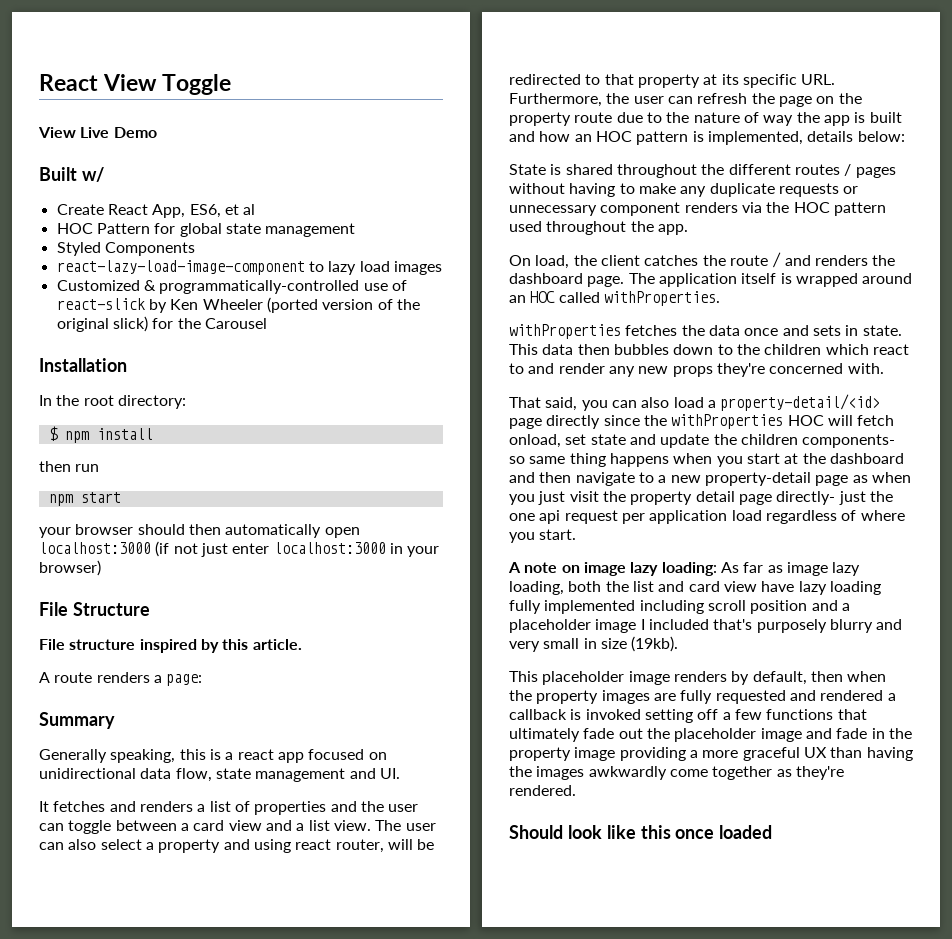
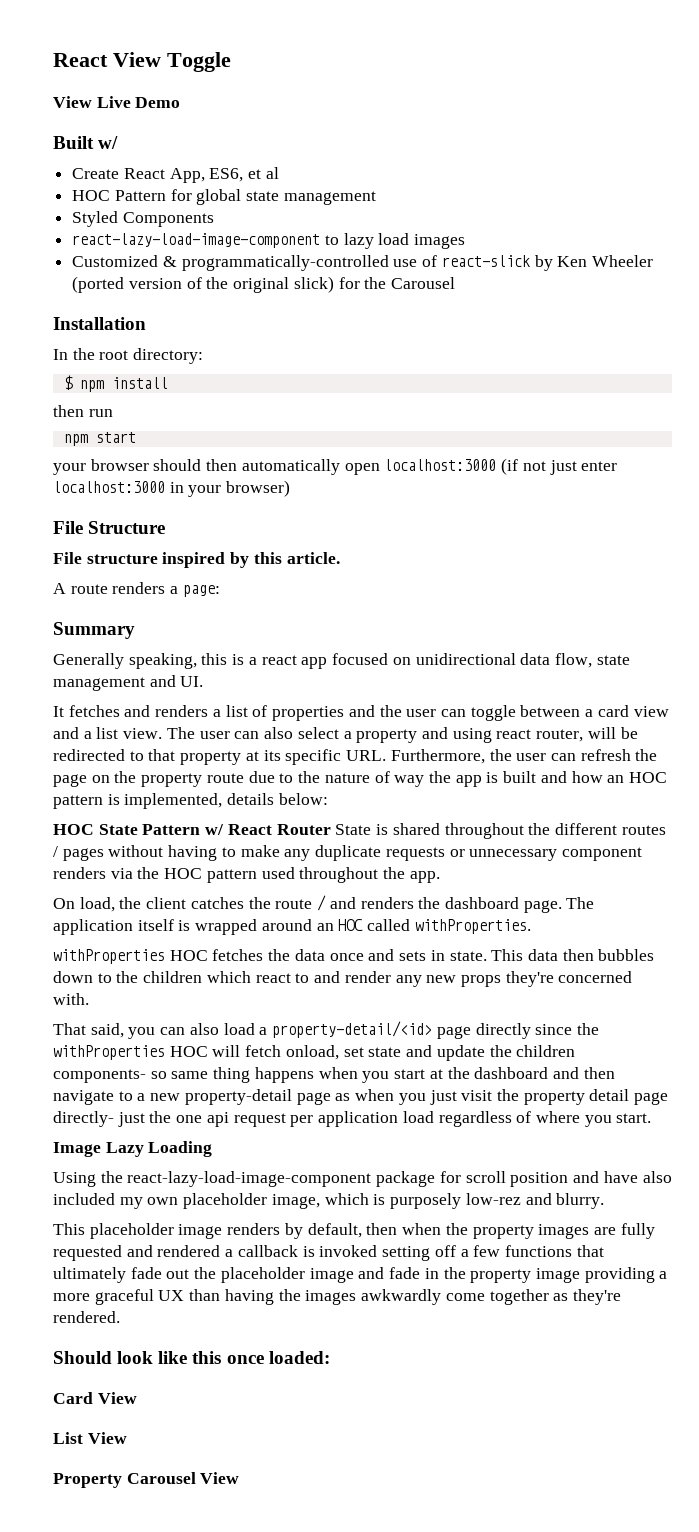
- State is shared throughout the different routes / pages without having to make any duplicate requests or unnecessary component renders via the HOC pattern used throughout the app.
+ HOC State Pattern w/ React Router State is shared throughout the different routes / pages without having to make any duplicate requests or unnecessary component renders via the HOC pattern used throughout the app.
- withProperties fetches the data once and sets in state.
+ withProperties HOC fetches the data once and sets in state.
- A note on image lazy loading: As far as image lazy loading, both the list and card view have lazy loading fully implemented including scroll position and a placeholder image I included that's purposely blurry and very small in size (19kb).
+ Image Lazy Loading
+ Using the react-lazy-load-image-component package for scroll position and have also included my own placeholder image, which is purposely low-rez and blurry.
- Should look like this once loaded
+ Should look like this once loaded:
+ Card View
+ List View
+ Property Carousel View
==
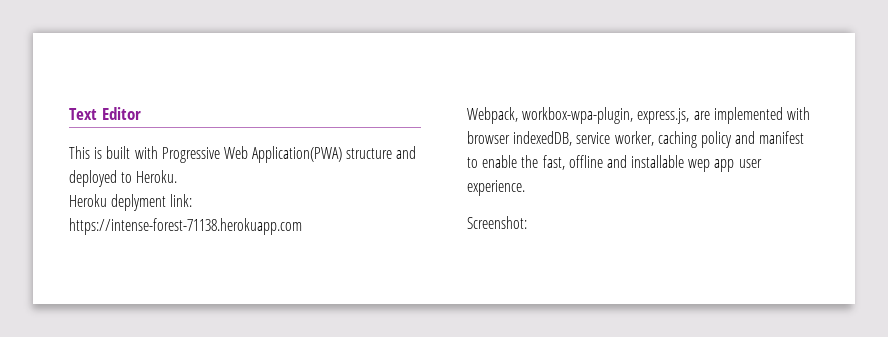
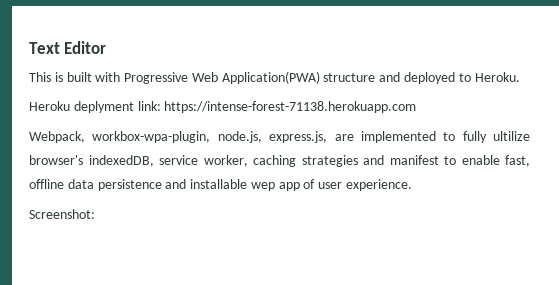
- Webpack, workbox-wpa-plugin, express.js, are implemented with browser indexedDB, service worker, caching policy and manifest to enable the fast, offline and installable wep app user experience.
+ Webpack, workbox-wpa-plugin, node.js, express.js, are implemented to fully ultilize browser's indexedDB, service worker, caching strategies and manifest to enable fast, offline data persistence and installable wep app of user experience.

**Task**
Copy verbatim, from the listing above, each line from the one containing "- State is shared" down to the one containing "Property Carousel View", inclusive.

**Solved problem**
- State is shared throughout the different routes / pages without having to make any duplicate requests or unnecessary component renders via the HOC pattern used throughout the app.
+ HOC State Pattern w/ React Router State is shared throughout the different routes / pages without having to make any duplicate requests or unnecessary component renders via the HOC pattern used throughout the app.
- withProperties fetches the data once and sets in state.
+ withProperties HOC fetches the data once and sets in state.
- A note on image lazy loading: As far as image lazy loading, both the list and card view have lazy loading fully implemented including scroll position and a placeholder image I included that's purposely blurry and very small in size (19kb).
+ Image Lazy Loading
+ Using the react-lazy-load-image-component package for scroll position and have also included my own placeholder image, which is purposely low-rez and blurry.
- Should look like this once loaded
+ Should look like this once loaded:
+ Card View
+ List View
+ Property Carousel View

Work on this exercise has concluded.